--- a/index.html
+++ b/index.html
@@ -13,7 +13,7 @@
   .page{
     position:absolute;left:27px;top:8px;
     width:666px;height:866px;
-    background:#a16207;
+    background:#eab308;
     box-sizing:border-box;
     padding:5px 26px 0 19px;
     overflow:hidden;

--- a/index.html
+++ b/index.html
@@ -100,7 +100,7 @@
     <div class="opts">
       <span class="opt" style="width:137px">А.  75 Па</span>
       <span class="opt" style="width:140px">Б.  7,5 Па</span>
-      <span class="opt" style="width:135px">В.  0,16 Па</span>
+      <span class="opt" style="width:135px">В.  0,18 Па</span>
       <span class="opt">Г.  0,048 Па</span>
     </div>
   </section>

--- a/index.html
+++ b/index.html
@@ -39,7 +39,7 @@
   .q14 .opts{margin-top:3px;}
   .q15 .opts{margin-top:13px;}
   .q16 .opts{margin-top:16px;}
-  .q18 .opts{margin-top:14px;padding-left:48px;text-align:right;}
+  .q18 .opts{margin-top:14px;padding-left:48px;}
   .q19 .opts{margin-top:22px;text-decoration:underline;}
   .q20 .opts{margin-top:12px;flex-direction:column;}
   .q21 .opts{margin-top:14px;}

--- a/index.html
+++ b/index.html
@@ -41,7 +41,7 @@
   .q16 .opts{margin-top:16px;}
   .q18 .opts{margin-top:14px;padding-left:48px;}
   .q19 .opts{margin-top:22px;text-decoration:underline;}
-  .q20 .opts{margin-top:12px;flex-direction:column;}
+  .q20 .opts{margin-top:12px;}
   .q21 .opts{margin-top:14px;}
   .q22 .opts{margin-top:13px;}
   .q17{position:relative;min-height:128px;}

────────

ASSIGNMENT
Show every line above in which the word "position" appears.

YOUR RESPONSE
     position:absolute;left:27px;top:8px;
   .q17{position:relative;min-height:128px;}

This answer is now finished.